I first ran because I wanted to complete the London Marathon. I hadn’t previously been a fan of running, but was drawn by the challenge. To overcome the premise that life would be boring if it were easy, I strive on setting myself such challenges.

And 2010 was proving to be a great year for me. I finally achieved an, apparently elusive, sub 3-hour marathon and had also been promoted at work. I was on a high and everything was going well.

But the second half of the year proved to be more difficult. My Mother went into hospital for treatment to prevent cancer – she ended up being in and out of hospital for six months. The stress was clear on the family – who were involved in four car accidents within the space of one month.
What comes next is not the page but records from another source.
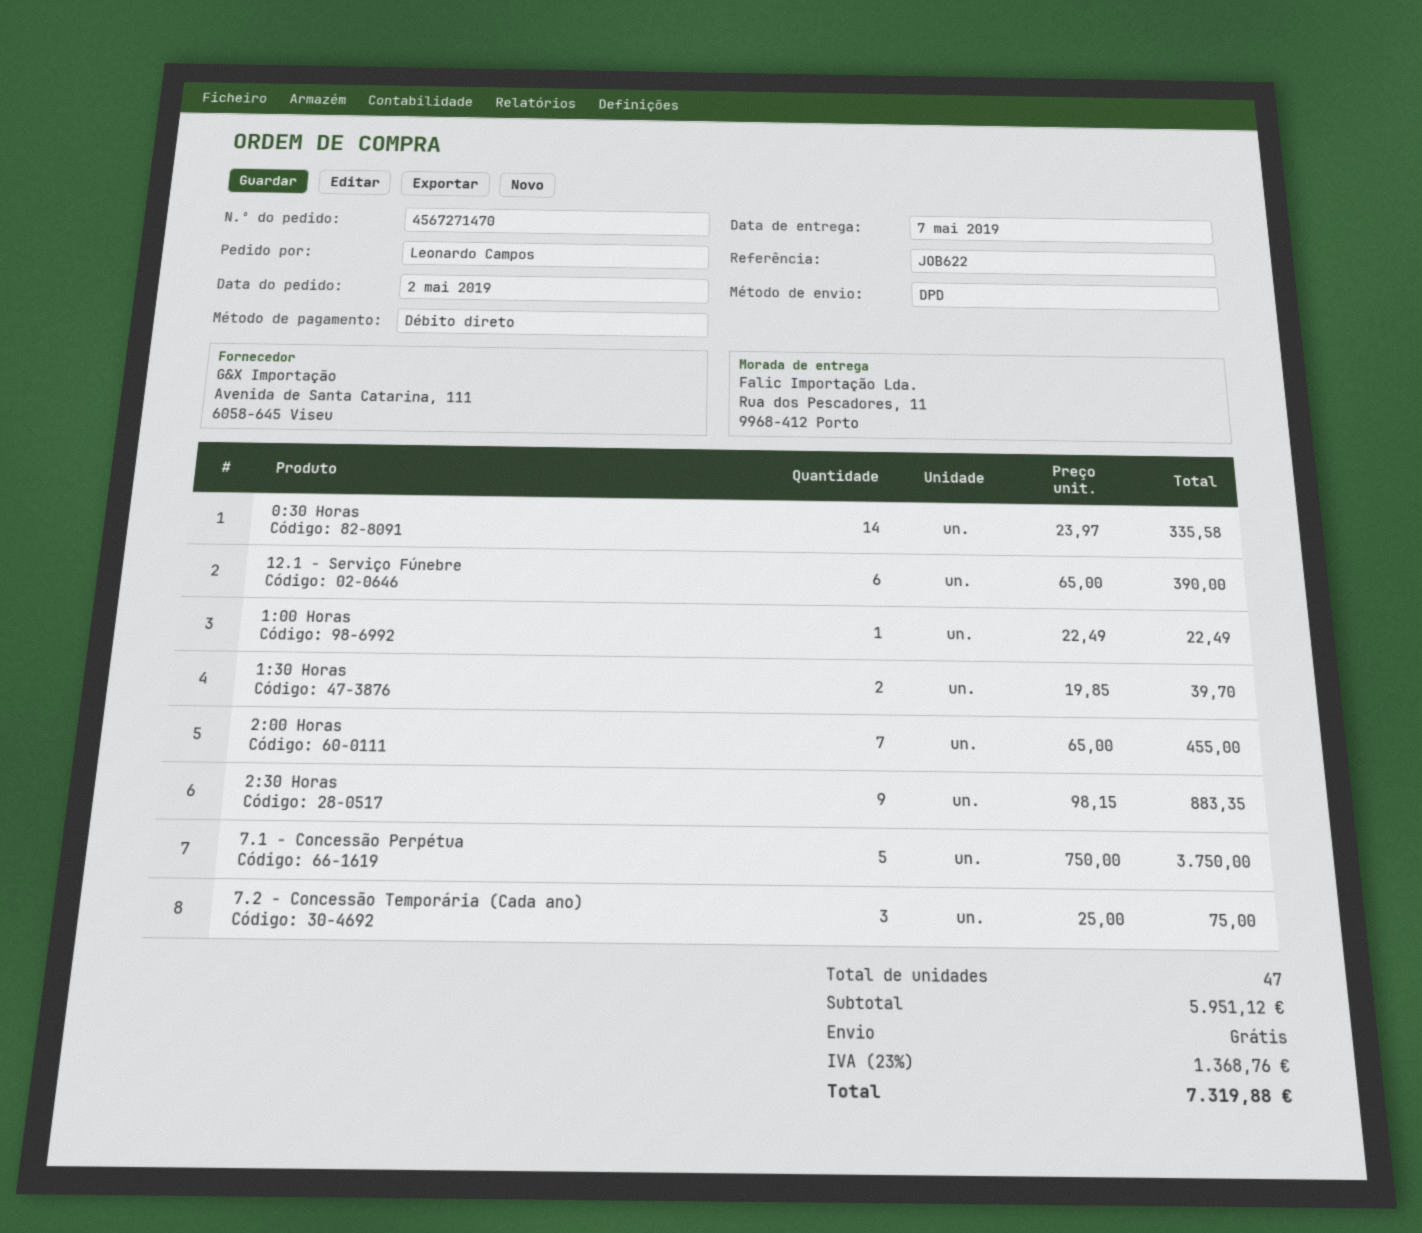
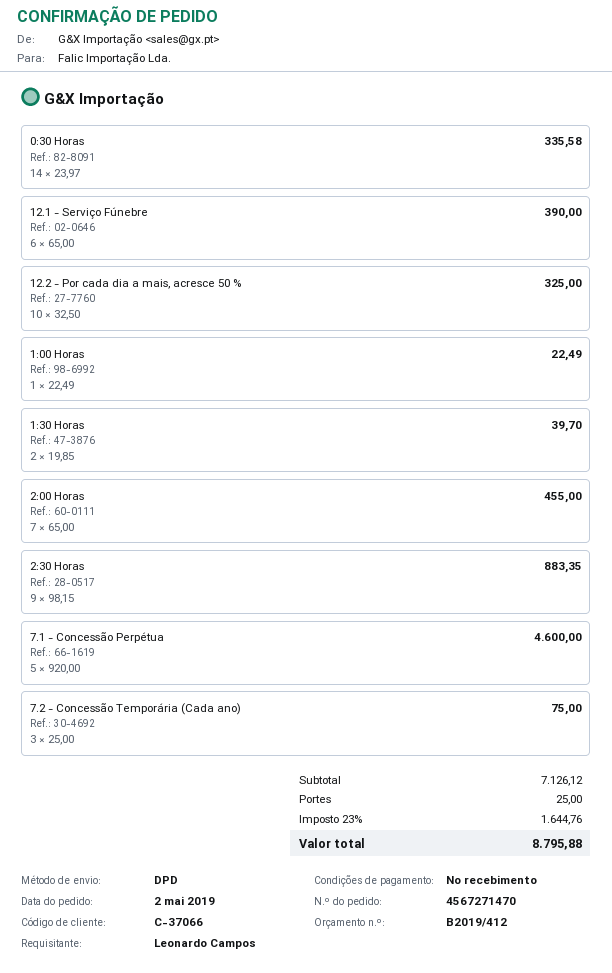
7.1 - Concessão Perpétua: 5 x 750.00 = 3750.00 -> 5 x 920.00 = 4600.00
12.2 - Por cada dia a mais, acresce 50 %: none -> 10 x 32.50 = 325.00
subtotal: 5951.12 -> 7126.12
shipping: 0.00 -> 25.00
tax: 23% = 1368.76 -> 23% = 1644.76
total: 7319.88 -> 8795.88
Fortunately there were no serious injuries, but all were probably a result of trying to do too much. And with a new job to contend with, I was struggling to train, let alone continue to chair the running club and be secretary for the County road running committee. My mileage was reduced to about 10% of where it had been previously.

I had to surrender my entry into the Jungfrau Marathon, finishing at the foot of the North face of the Eiger. And I also had to let a friend down whom I had offered to run with on the Original Mountain Marathon – an overnight affair where I would have had to carry enough kit for two days on difficult terrain over a distance of almost two marathons.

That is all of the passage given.